Among those Pilgrims who "don't get it," there is homogeneity: everyone is kind of buying the same ticket for the same show.

Those who "get it" don't always appear to be the most well-adjusted. (As you are saying, Doyle: what of difference if it starts to threaten the subject?) And, in fact, it's difficult to discern what is actually the common factor, other than just the fact that each is letting difference kind of work its way through things in a free flowing way.

The way of the crowd is to kind of bottle up difference and sell it as the next remedy "for all that ails ya'."

Anonymous said...

I have logged onto your blog for the first time..the lone individual hero rising above the system/crowd is a very compelling and attractive picture to portay oneself as yet you sound somewhat elistist and superior


Jonathan Erdman said...


Thanks for your comment.

A fair observation.

Those who exit the masses, who feel out of place amongst the crowd, will have a tendency to want to justify their place as a pilgrim by believing themselves to be superior to those whom they left.

This prompts many questions in my mind, one of which is whether or not superiority is unavoidable....I think it is, but it is by no means easy to determine why.

But much of the psychology of "superiority" seems to be a defense mechanisms to feelings of inferiority, which I think is the dominant mood of most pilgrims: the feeling of the reject who doesn't fit in because s/he is in some way defective.

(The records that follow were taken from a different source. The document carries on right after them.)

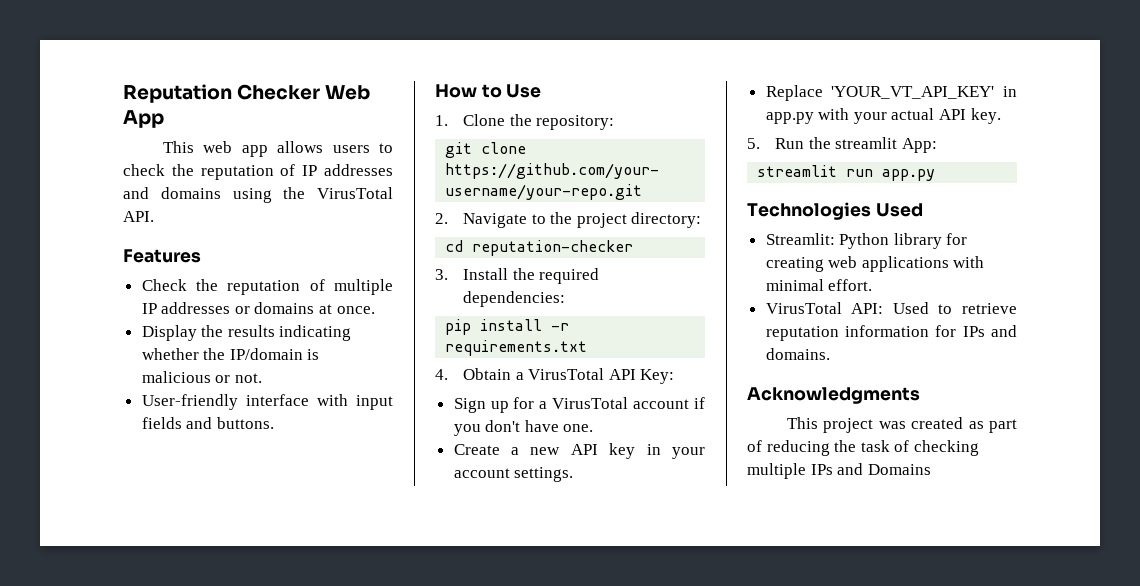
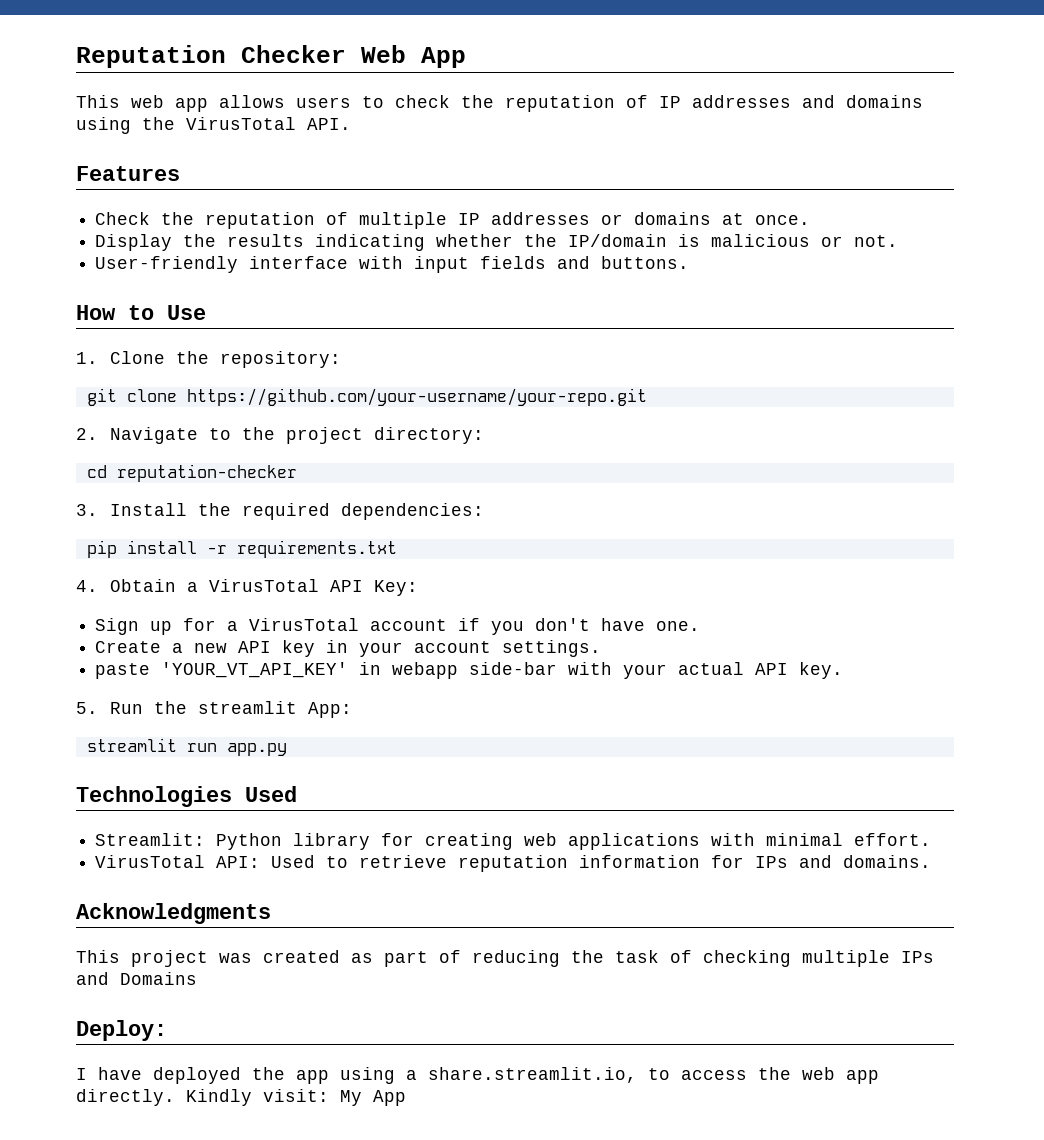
- Replace 'YOUR_VT_API_KEY' in app.py with your actual API key.
+ paste 'YOUR_VT_API_KEY' in webapp side-bar with your actual API key.
+ Deploy:
+ I have deployed the app using a share.streamlit.io, to access the web app directly. Kindly visit: My App

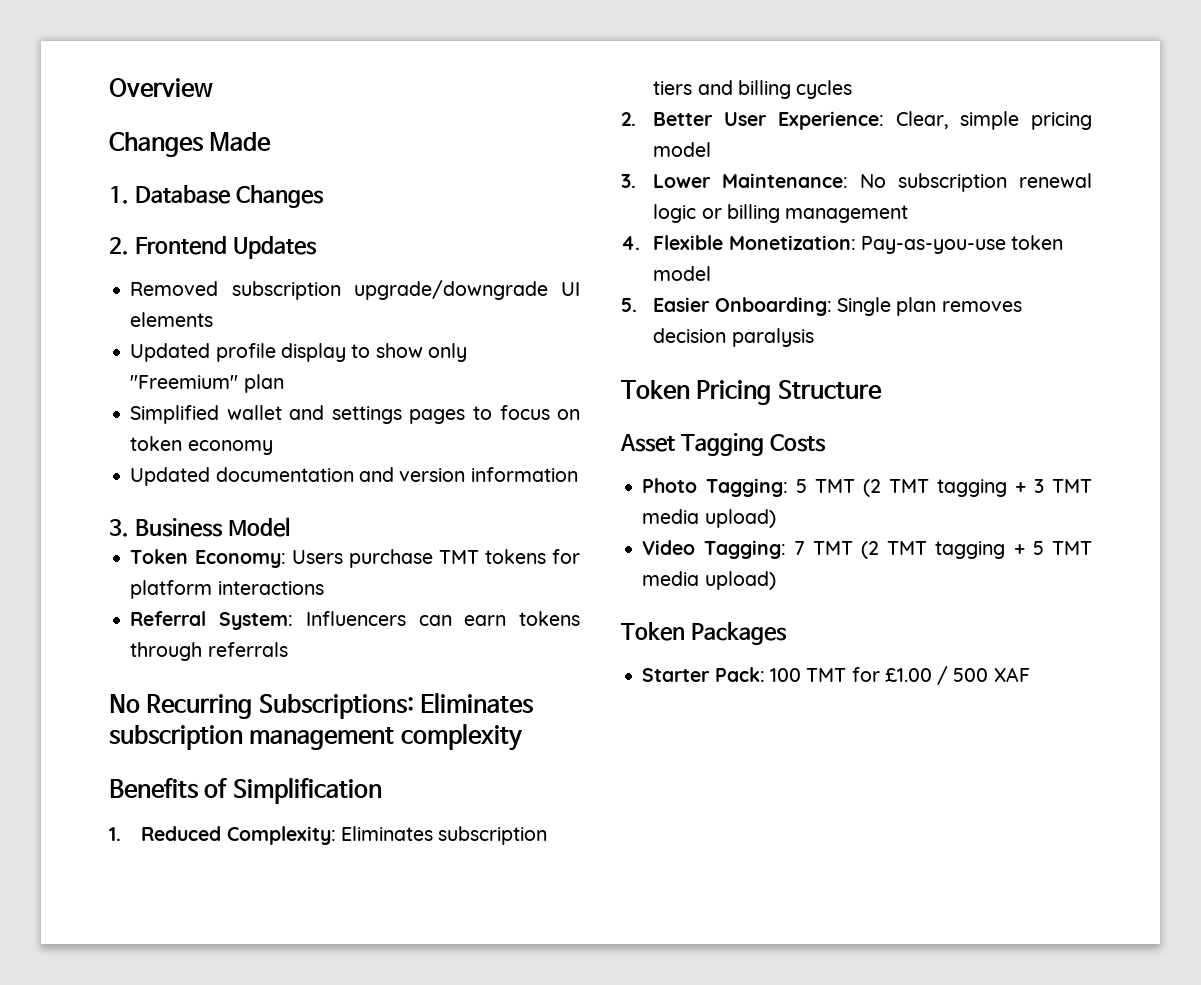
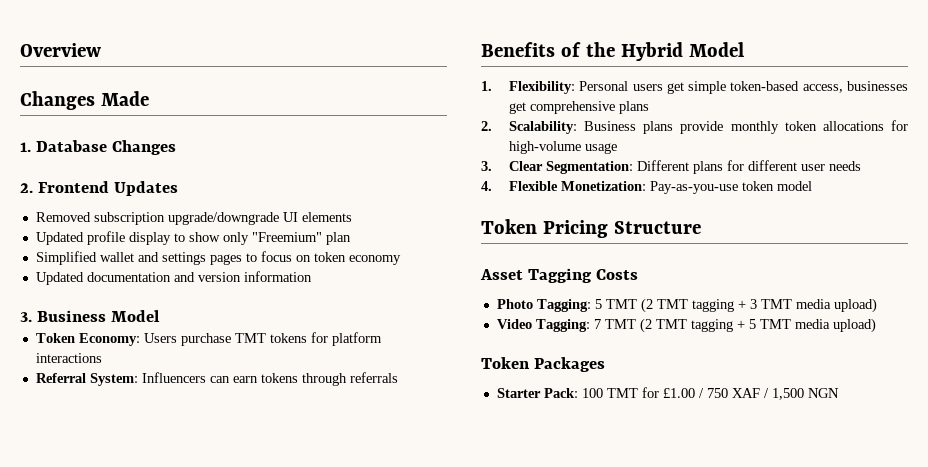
- No Recurring Subscriptions: Eliminates subscription management complexity
- Benefits of Simplification
- 1. Reduced Complexity: Eliminates subscription tiers and billing cycles
- 2. Better User Experience: Clear, simple pricing model
- 3. Lower Maintenance: No subscription renewal logic or billing management
+ Benefits of the Hybrid Model
+ 1. Flexibility: Personal users get simple token-based access, businesses get comprehensive plans
+ 2. Scalability: Business plans provide monthly token allocations for high-volume usage
+ 3. Clear Segmentation: Different plans for different user needs
- 5. Easier Onboarding: Single plan removes decision paralysis
- Starter Pack: 100 TMT for £1.00 / 500 XAF
+ Starter Pack: 100 TMT for £1.00 / 750 XAF / 1,500 NGN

Most people seem to have the instinctive reaction that being a part of the majority means that they are safe/right/true/okay, while being outside the majority means that they are unsafe/wrong/false/defective.

john doyle said...

Ambiguity is one of the things I like best about fiction. You don't have to state and defend a proposition; you can have different situations and characters embody different perspectives on a subject like elitism versus the herd. That fewer and fewer people read fiction these days suggests in part that collectively we've become less interested in exploring alternative realities.

Jonathan Erdman said...


Why do you say that fewer people read fiction these days? Do you have statistics on this? And do the statistics attempt to explain why people do not read fiction?

Do you think that the lack of interest in alternative realities is the sole reason for declining interest in fiction? I would be curious as to what you think about contemporary fiction writing. Has the writing itself become less interested in exploring alternative realities? Do you think there are fewer original and creative voices on the fiction scene? I'm not up on contemporary fiction, as a genre, so I'm curious as to your thoughts.